Hello from the North

rainwave1's picture

New to Quartz Composer. Been working with FCP for sometime. This community looks very cool. Good folks...Trying to wrap my mind around QC and artoolkit. System spec...G5 dual core...non intel....10.4.11...will be upgrading to leopard in the future. Have been tapped for a project to use a particle em miter to be influenced by tone of speech. Sort of like negative speech would create red or shaded colors,,,positive speech lighter colors. Not sure if this can be done in Tiger let alone QC. I know I am asking a lot for a newbie. Just thought I would ask though. Thank you for listening...I won't take up any of your time...Josh

Comment viewing options

Select your preferred way to display the comments and click "Save settings" to activate your changes.

cwright's picture
Re: Hello from the North

For tone of speech (assuming you mean frequency?), you can use the Audio Input patch, and some structure index patches to pull out basic frequency information. The built-in stuff only offers ~16 channels of frequency information (of which about 12-13 are usable), so that might be limiting for what you need.

(if by tone you mean more sophisticated processing, that's a lot of processing that no one does currently, other than fancy-pants speech recognition tools)

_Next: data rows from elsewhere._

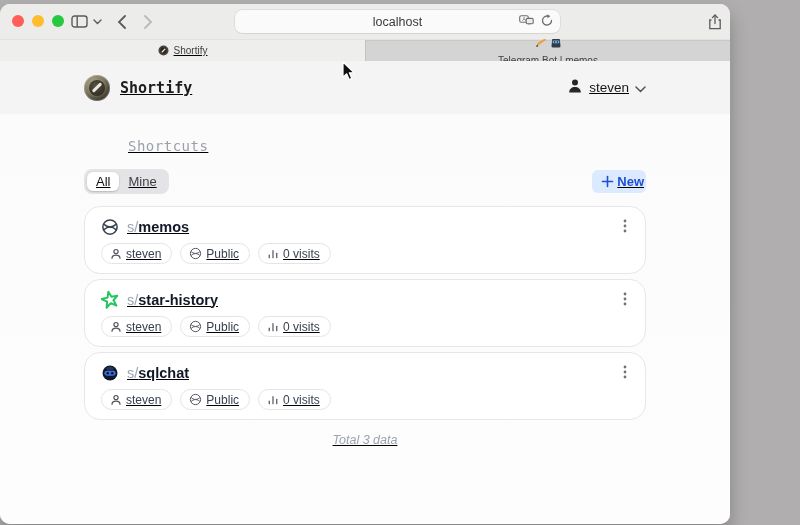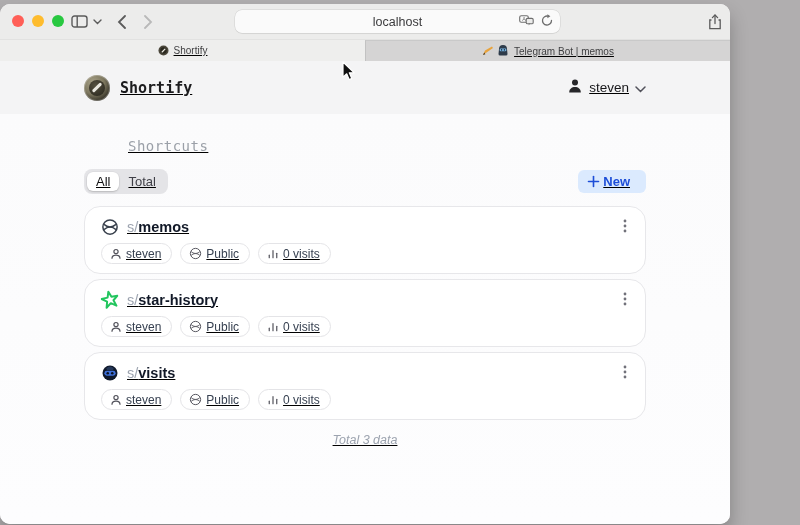"Telegram Bot | memos" .tab.inactive { flex-direction: none -> column }
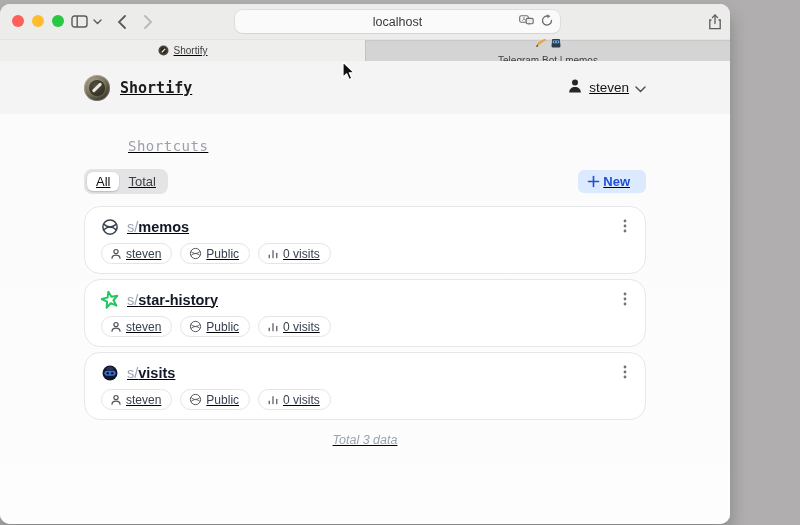"Total" span.seg-item { text: Total -> Mine }
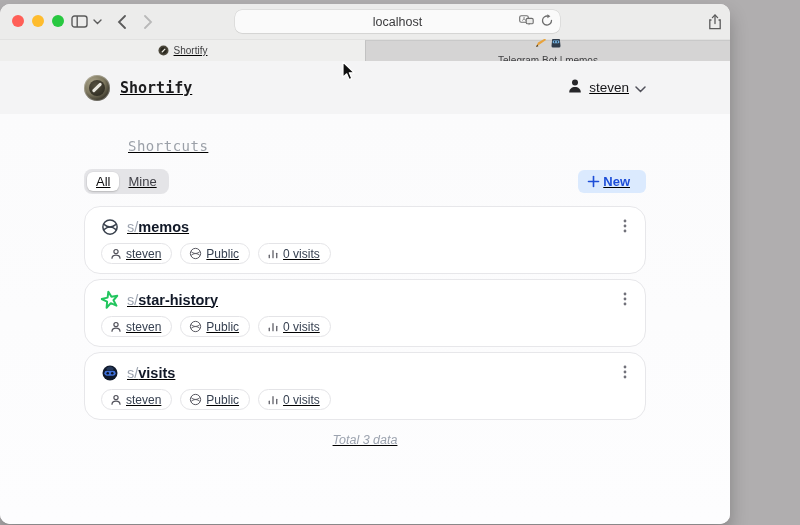"New" .new-btn { padding: 4px 16px 4px 9px -> 4px 2px 4px 9px }
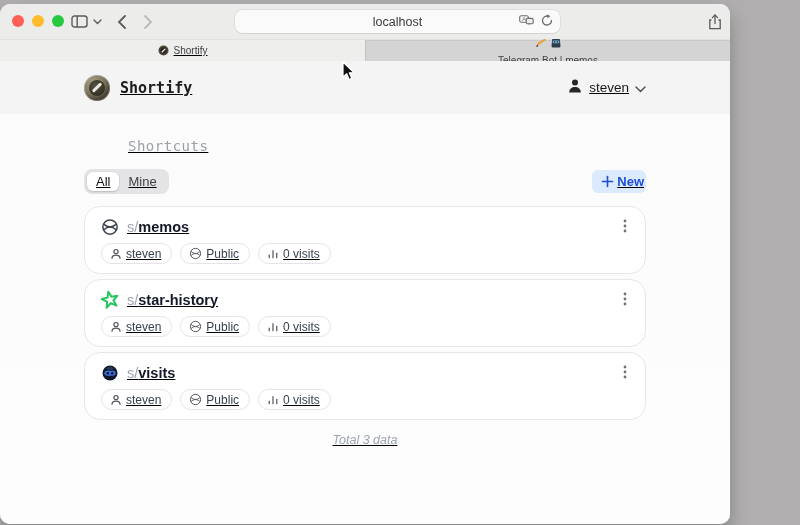"visits" span { text: visits -> sqlchat }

Custom-patch-wise, we've got some (unreleased?) audio patches for Leopard that give much higher definition. Unfortunately, Development on QC Tiger doesn't take place much anymore, so you might be hard-pressed to find customizations for that.

rainwave1's picture
Re: Hello from the North

Thank You

I figure I should upgrade. I will play around and let you know how it goes. Plus I want to output to qt video H264. I know i need leopard for that...

Thanks>>>

brettm's picture
Re: Hello from the North

negative speech ... positive speech

As with all programming, you have to tell the machine exactly what you want, in its language (whatever language you're working in). So, you'd have to define "positive" and "negative" in terms available in the environment you're working in : the change in amplitude of frequency bands over time. That's all you've got to work with --

As a previous poster said, you're looking at fancy-pants speech recognition... if you're lucky! That is, if anyone has even succeeded at defining (and then implementing) "negative" speech -- this gets into artificial intelligence, cognitive modelling, etc, in addition to the raw "speech recognition" part itself.

There probably are libraries out there that are the speech equivalent of computer-vision packages (eg. "OpenCV" ).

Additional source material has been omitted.